Re: %SCSI_CPU-W-RETRY errors on boot

Jess Goodman · ‎07-14-2010

I have an ES40 attached to a SCSI Hub which is attached to three other VMS nodes and a dual HSZ70 controller Raid cabinet.

The entire cluster (all are Alphas VMS 7.3-2 with patches and EVA SAN storage) was rebooted last week and this node came up with no problems. But when I rebooted this node last night (and two more attempts today), it failed to make a local connection to this Raid cabinet, due to this error:

%SCSI_CPU-W-RETRY, port PKC0 alloclass 3 status 94 inconsistency

That error message shows up five times ("retry n/5)" before the %MSCPLOAD-I-CONFIGSCAN message and then another five times after the %STDRV-I-STARTUP and %STDRV-I-LOG messages.

See the text attachment for the console output

Relavant system parameters are:
ALLOCLASS=1
DEVICE_NAMING=1

In SYS$DEVICES.DAT (shown fully in the text attachment) this node's port PKC is set to allocation class 3.

A >>>SHOW DEVICE properly displays the PKC controller and all the devices that the HSZ70 cabinet present.

On my last boot attempt I used -flags 0,30000 and these lines were displayed immediately before the first %SCSI_CPU message (I do not know if these are normal or not):

%LOADER-I-INIT, initializing SYS$PKQDRIVER.EXE
%PKQDRIVER-I- PKC0, loading firmware version 5.57 from console
%PKQDRIVER-I- PKC0, initialization complete; port online

Nothing relevant was changed since the last reboot. Thanks in advance for any help you can offer.

Jess

I have one, but it's personal.

Jon Pinkley · ‎07-14-2010

Jess,

We no longer have an HSZ70, but when we had a SCSI bus shared between two ES40s, when we did a >>> SHOW DEVICE, the SRM console would display the SCSI adapter of the other VMS system (with VMS in the description). We were not using Port Allocation classes, or new device naming, so that is one difference. We also did not use a SCSI hub.

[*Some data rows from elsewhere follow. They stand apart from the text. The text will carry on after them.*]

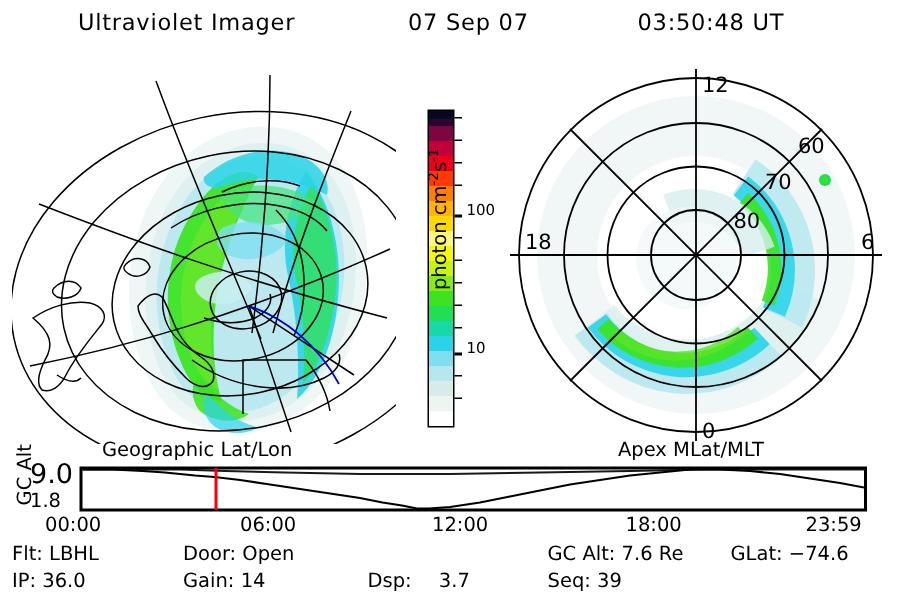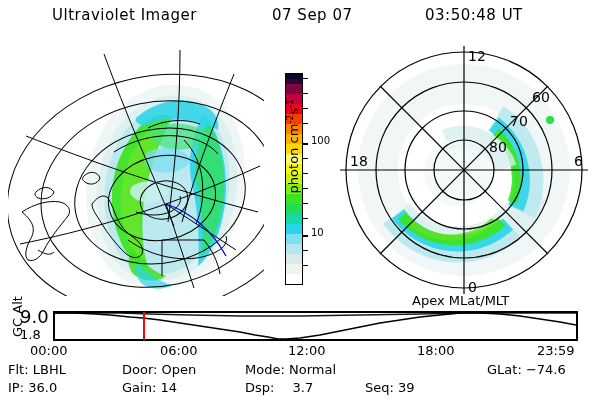--- a/index.html
+++ b/index.html
@@ -248,6 +248,7 @@
 </div>
 
 <div class="abs" id="strip-wrap">
+  <div id="lbl-geo">Geographic Lat/Lon</div>
   <div id="lbl-apex">Apex MLat/MLT</div>
   <div id="ylab-gcalt">GC Alt</div>
   <div id="ytick-hi">9.0</div>

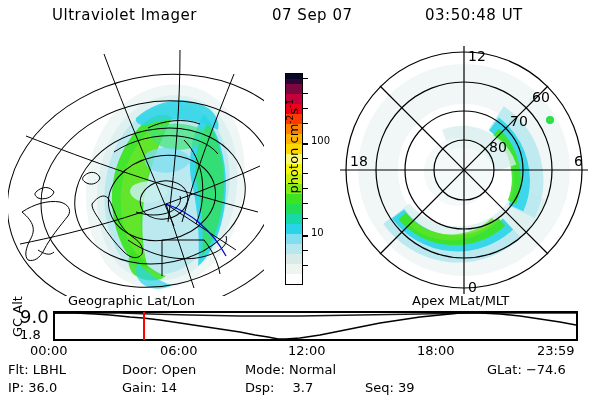--- a/index.html
+++ b/index.html
@@ -275,9 +275,6 @@
   <div class="cell r0 c1">
     <span class="key">Door:</span>
     <span class="val">Open</span></div>
-  <div class="cell r0 c2">
-    <span class="key">Mode:</span>
-    <span class="val">Normal</span></div>
   <div class="cell r0 c4">
     <span class="key">GLat:</span>
     <span class="val">−74.6</span></div>

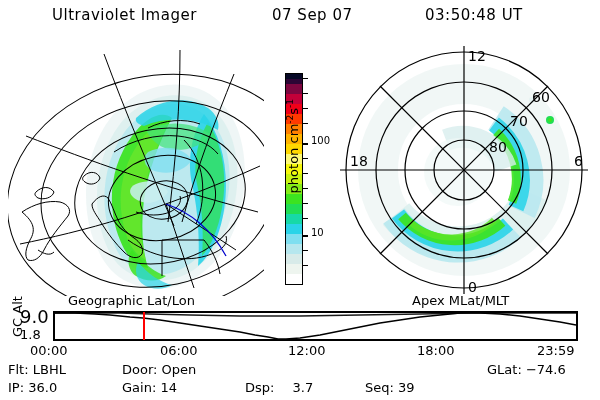--- a/index.html
+++ b/index.html
@@ -275,6 +275,9 @@
   <div class="cell r0 c1">
     <span class="key">Door:</span>
     <span class="val">Open</span></div>
+  <div class="cell r0 c3">
+    <span class="key">GC Alt:</span>
+    <span class="val">7.6 Re</span></div>
   <div class="cell r0 c4">
     <span class="key">GLat:</span>
     <span class="val">−74.6</span></div>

I have never seen the SCSI_CPU message (that I remember), but the text suggests that the system may be checking if the other systems sharing the buss have the same allocation class. Do the other 3 VMS nodes have allocation class 3 on the SCSI controllers connected to the SCSI hub?

What were the "non-relevant" changes since the last boot? :-)

Jon

it depends

Shriniketan Bhagwat · ‎07-14-2010

Hi Jess,

If you look at the message, it looks like the same port allocation class is used for different interfaces.

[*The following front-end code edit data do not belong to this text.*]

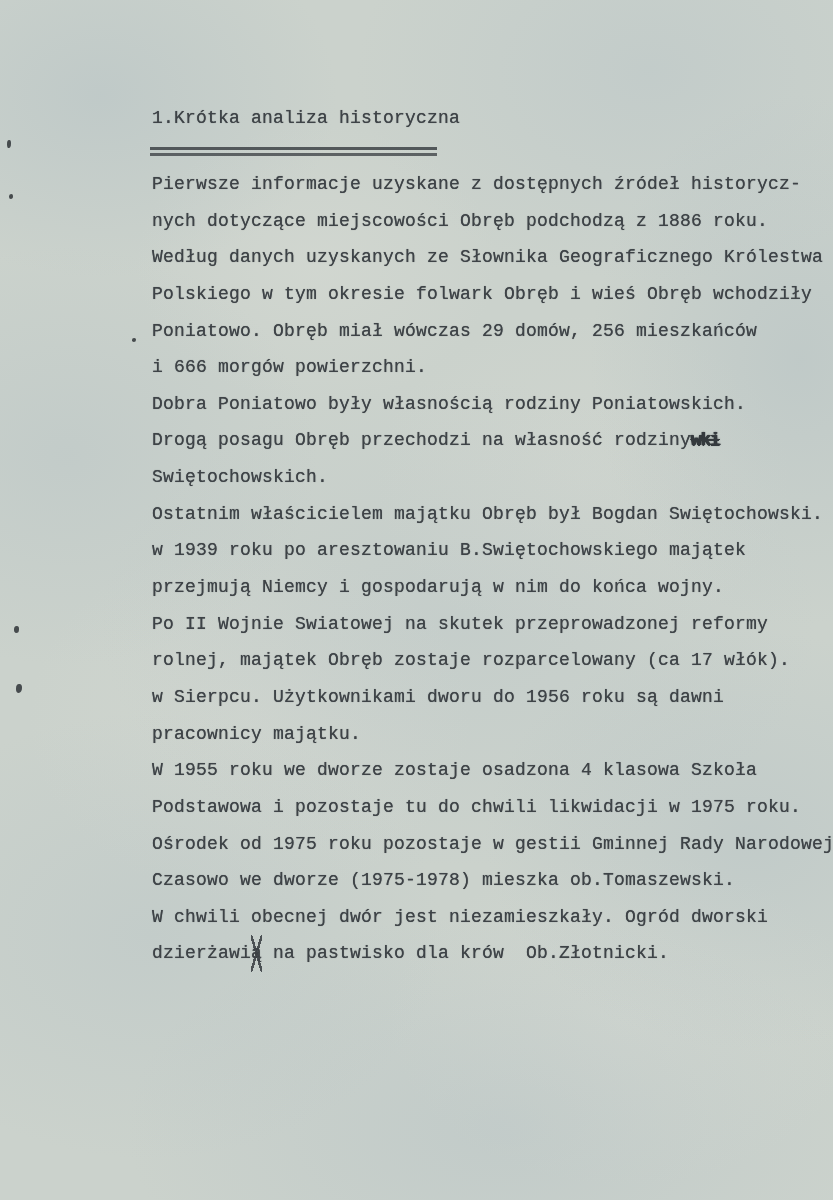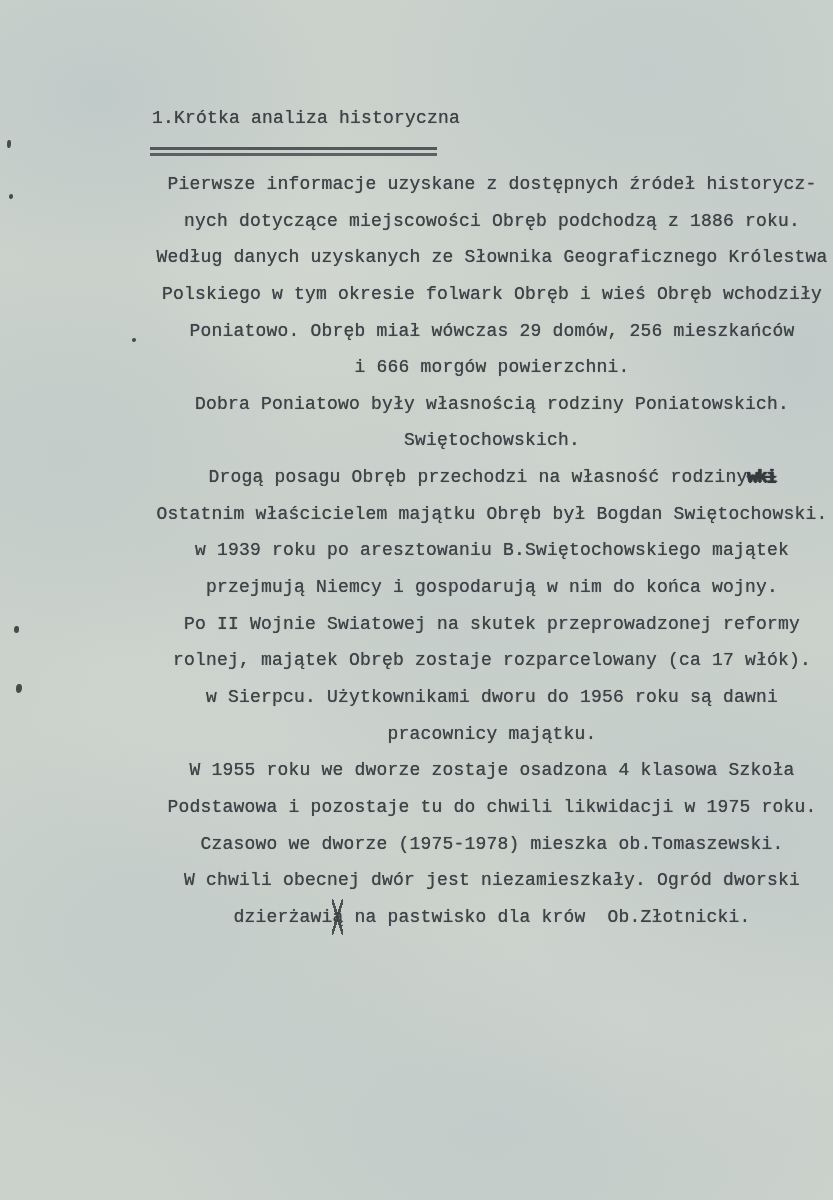--- a/index.html
+++ b/index.html
@@ -42,7 +42,7 @@
   }
   .text-lines{
     position:absolute;left:152px;top:166px;width:680px;
-    font-size:18px;letter-spacing:.2px;text-align:center;
+    font-size:18px;letter-spacing:.2px;
   }
   .line{
     height:36.65px;line-height:36.65px;white-space:pre;

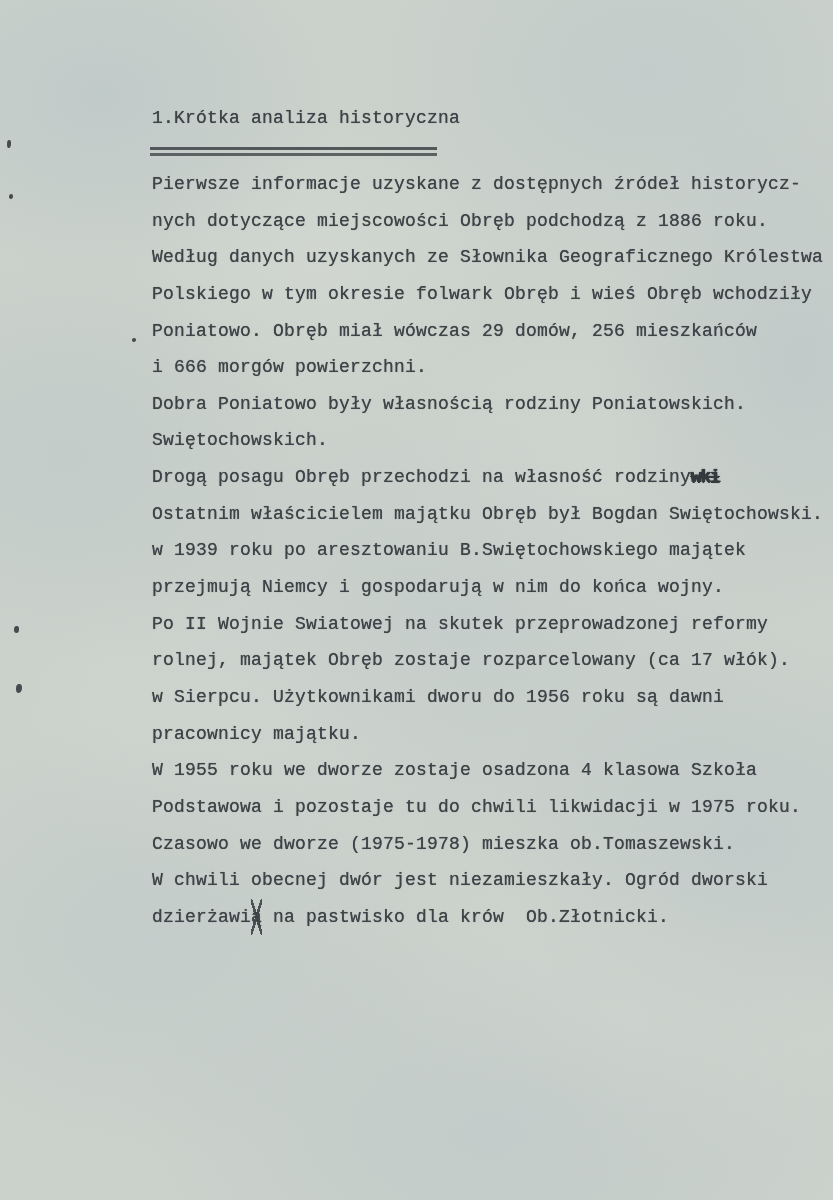--- a/index.html
+++ b/index.html
@@ -80,8 +80,8 @@
       <div class="line"><span>Poniatowo. Obręb miał wówczas 29 domów, 256 mieszkańców</span></div>
       <div class="line"><span>i 666 morgów powierzchni.</span></div>
       <div class="line"><span>Dobra Poniatowo były własnością rodziny Poniatowskich.</span></div>
+      <div class="line"><span>Drogą posagu Obręb przechodzi na własność rodziny</span><span class="overstruck">wki</span></div>
       <div class="line"><span>Swiętochowskich.</span></div>
-      <div class="line"><span>Drogą posagu Obręb przechodzi na własność rodziny</span><span class="overstruck">wki</span></div>
       <div class="line"><span>Ostatnim właścicielem majątku Obręb był Bogdan Swiętochowski.</span></div>
       <div class="line"><span>w 1939 roku po aresztowaniu B.Swiętochowskiego majątek</span></div>
       <div class="line"><span>przejmują Niemcy i gospodarują w nim do końca wojny.</span></div>

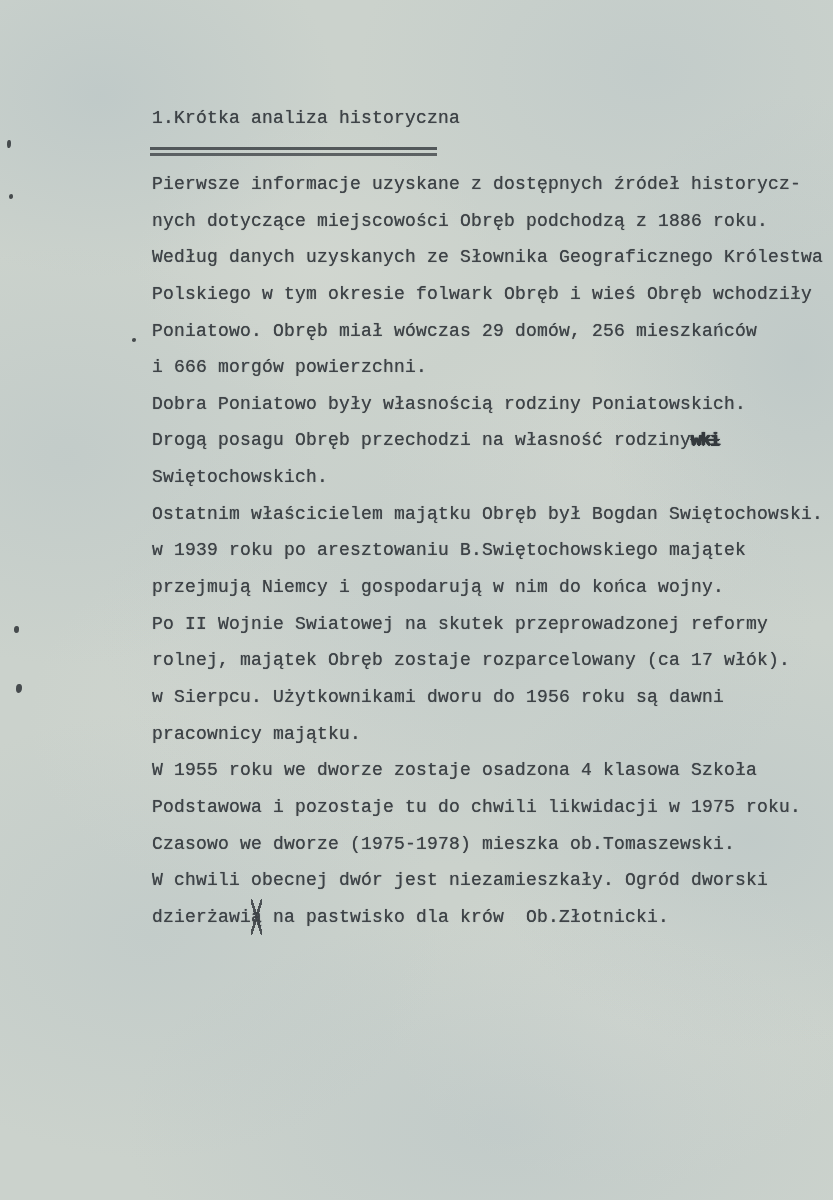--- a/index.html
+++ b/index.html
@@ -91,6 +91,7 @@
       <div class="line"><span>pracownicy majątku.</span></div>
       <div class="line"><span>W 1955 roku we dworze zostaje osadzona 4 klasowa Szkoła</span></div>
       <div class="line"><span>Podstawowa i pozostaje tu do chwili likwidacji w 1975 roku.</span></div>
+      <div class="line"><span>Ośrodek od 1975 roku pozostaje w gestii Gminnej Rady Narodowej</span></div>
       <div class="line"><span>Czasowo we dworze (1975-1978) mieszka ob.Tomaszewski.</span></div>
       <div class="line"><span>W chwili obecnej dwór jest niezamieszkały. Ogród dworski</span></div>
       <div class="line"><span>dzierżawi</span><span class="struck-x">ą</span><span> na pastwisko dla krów  Ob.Złotnicki.</span></div>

%SCSI_CPU-W-RETRY, port PKC0 alloclass 3 status 94 inconsistency

Please check if you have set the same port allocation class and do not assign the same port allocation class to different interfaces.

Regards,
Ketan

Volker Halle · ‎07-15-2010

Jess,

I've recently seen this message as well under the following circumstances:

ES40 configured with shared SCSI (HSZ70) and a common SCSI system disk (V7.3-1).

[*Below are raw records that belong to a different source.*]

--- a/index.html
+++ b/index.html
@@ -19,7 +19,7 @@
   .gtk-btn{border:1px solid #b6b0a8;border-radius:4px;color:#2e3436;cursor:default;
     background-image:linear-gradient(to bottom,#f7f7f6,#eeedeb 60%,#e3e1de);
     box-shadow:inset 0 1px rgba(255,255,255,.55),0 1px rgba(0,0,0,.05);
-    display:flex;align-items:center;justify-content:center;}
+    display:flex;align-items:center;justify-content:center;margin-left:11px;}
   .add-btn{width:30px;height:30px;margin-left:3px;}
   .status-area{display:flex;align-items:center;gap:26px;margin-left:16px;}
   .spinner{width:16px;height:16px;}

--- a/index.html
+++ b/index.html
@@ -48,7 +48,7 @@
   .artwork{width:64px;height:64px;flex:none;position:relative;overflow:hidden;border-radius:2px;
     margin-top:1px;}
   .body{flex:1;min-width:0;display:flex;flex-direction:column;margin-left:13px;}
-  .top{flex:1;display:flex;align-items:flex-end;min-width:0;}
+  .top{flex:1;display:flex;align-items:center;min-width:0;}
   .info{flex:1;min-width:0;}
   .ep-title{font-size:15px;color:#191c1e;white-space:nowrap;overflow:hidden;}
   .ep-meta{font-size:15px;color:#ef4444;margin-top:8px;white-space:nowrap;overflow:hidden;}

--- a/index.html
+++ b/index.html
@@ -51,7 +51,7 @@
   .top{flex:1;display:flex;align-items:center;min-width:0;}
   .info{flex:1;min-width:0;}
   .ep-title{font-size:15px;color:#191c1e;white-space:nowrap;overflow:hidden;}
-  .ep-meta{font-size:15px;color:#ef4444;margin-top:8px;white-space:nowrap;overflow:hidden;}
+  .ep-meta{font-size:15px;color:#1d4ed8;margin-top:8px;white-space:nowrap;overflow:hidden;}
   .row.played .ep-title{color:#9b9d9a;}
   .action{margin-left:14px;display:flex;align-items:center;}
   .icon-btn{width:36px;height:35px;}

2 HBAs have then been added to this ES40 and a new root has been configured on the SAN system disk, from which the ES40 had then been booted. The SAN system disk was actually a copy of the SCSI system disk (also V7.3-1).

While booting the ES40 from the SAN system disk, I saw those messages. I had checked the system parameters and port allocation classes and they looked o.k. There are 2 systems still booted from the HSZ70 system disk in this cluster, who are still connected to the shared SCSI bus.

Volker.

Ian Miller. · ‎07-15-2010

%SCSI_CPU-W-RETRY - one of my favourites is that one :-)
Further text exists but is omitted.